To deal with increasingly complex and heterogonous database environments, people realized a need to create an Enterprise Data Model (EDM). Unlike the popular myth that EDM requires a mega-database that stores all the data that an organization deals with, it is only a common logical data model. It is typically in second- or third- normal form. Other logical or physical data models, such as ESB, applications and data warehousing, can all be mapped to this common logical data model. EDM is often used as a reference model for information integration or as a basis for persistent databases and data warehousing. For example, the enterprise model in the IBM Insurance Information Warehouse (IIW) is an implementation of EDM. EDM allows an enterprise view of data which helps to reduce data redundancy, improve data quality, and speed up integration and green-field projects. It can also ease the mapping from business requirements to data models.

An enterprise taxonomy is used to organize a set of standardized terms, concepts, categories and keywords. It is organized into a hierarchical structure to convey the parent-child relationship of terms and concepts and often associated with content management, knowledge management and search technologies.

Finally, according to the World Wide Web Consortium (W3C), ontology defines the terms used to describe and represent an area of knowledge. It specifies descriptions for classes (general things) in the domain of interest, the relationships among things and the properties (or attributes). The Standard Upper Ontology Working Group in IEEE is working to specify an upper ontology to support computer applications such as data interoperability, information search and retrieval, automated inference, and natural language processing.

Anti-patterns

Anti-pattern one: Uncontrolled semantic chaos

Semantic interoperability is very difficult to achieve for various reasons. The following are examples of why this happens:

  • We cannot simply rip and replace legacy assets. Whenever an organization creates a new application or integrate existing applications, integrating legacy assets are inevitable. Many enterprises still have COBOL or CICS running as their mission-critical applications. It is not an easy task to look through the COBOL Copybook to figure the semantics.
  • Business is constantly changing due to mergers, acquisition, regulation, market competition and customer demands. Information and application integration is never 100 percent complete.
  • It is inherently difficult for people to reach agreements due to differences in professions, experiences and knowledge-base. The bigger the circle of participants, the harder it is to reach agreements. EDM touches various business units and development teams. People often find it easier to build an application and a database in a silo, rather than reaching an agreement among broader teams.
  • Sometimes, people seemingly agree on something, but interpret it in different ways. Using industry standard data models as an example, many are vague and open to different semantic interpretation. People may diverge from the standard intended meaning and use them for different purposes, thus defending the purpose of industry standards.
  • Pervasive XML and XSDs that come out directly from developers without co-ordination merely contribute semantic chaos.

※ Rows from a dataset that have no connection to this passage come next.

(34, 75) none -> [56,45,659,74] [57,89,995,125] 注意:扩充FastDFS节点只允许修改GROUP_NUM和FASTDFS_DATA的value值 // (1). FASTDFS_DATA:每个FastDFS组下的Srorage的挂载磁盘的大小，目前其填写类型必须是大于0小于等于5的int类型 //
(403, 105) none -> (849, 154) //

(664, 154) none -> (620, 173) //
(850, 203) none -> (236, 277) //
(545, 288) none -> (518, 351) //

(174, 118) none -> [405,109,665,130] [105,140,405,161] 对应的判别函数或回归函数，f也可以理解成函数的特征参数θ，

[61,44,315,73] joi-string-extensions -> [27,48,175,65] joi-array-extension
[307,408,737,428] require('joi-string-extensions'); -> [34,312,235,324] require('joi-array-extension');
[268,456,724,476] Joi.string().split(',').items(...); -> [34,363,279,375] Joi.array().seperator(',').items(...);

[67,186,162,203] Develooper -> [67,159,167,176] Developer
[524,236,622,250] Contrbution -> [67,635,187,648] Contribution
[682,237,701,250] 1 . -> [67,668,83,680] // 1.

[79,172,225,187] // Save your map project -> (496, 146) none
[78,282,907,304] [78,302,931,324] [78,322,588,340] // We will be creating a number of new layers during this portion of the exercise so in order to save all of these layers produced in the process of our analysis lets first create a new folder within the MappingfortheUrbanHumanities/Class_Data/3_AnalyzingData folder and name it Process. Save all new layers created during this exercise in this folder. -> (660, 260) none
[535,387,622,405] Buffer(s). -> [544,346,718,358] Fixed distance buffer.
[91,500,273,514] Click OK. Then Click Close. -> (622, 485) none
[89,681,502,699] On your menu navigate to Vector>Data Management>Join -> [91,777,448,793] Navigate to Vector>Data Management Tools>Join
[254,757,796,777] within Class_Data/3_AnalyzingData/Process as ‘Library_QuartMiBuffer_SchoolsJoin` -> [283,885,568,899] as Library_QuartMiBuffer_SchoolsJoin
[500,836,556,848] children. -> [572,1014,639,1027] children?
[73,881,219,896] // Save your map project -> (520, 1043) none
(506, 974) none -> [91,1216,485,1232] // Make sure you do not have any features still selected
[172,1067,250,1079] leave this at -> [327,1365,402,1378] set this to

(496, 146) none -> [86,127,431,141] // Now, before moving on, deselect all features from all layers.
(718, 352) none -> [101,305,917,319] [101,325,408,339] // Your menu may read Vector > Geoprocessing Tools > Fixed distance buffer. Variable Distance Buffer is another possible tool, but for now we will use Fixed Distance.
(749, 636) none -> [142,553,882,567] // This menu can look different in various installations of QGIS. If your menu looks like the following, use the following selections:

We may sound pessimistic at this point, but what we are really advocating is controlling semantic chaos. Semantic chaos means everybody defines their own schemas and vocabularies, does not follow any information standards, and does not consider semantic interoperability with the rest of the systems. People use their own terms and have difficulty on understanding each other. Systems are built in silos.

Anti-pattern two: Overly ambitious

The opposite extreme of uncontrolled semantic chaos is that it can be overly ambitious. The project involves lots of stakeholders, and among them it is difficult to reach agreement. The scope is over-stretching, and the timeline is too long. The EDM's past failure was largely caused by an ambitious plan to force applications and databases to conform to one data model.

Anti-pattern three: Lack of information integration logic reuse

There are three major information integration patterns to achieve semantic interoperability: data federation, data consolidation and Enterprise Application Integration (EAI).

Three major information integration patterns

  • The data federation pattern creates an integrated view into distributed information without creating data redundancy. It does this while federating both structured and unstructured information.
  • The data consolidation pattern frequently uses ETL tools to extract, transform, and load data from one or more data sources to one central location.
  • The Enterprise Application Integration (EAI) pattern uses application APIs to obtain data from various systems, transform (correlate, enhance, standardize and aggregate) data, and finally present one consolidated data stream to data consumers. These patterns often coexist to fulfill different sets of NFRs, such as data federation for the freshest data and data consolidation, for the fastest response time.

In reality, different groups within enterprises are good at using one pattern. For instance, data warehousing and business intelligence (BI) are generally adequate with the data consolidation pattern, whereas business application groups are good at EAI. Without cross-team coordination and enterprise-level, long term strategy, it is very easy to create a new set of integration silos -- business application groups reinvent the "wheel" on achieving semantic interoperability across heterogeneous data sources when BI group already solves this problem for data warehouse. As the result of a siloed approach, each group may have slightly different semantic integration and data processing logic.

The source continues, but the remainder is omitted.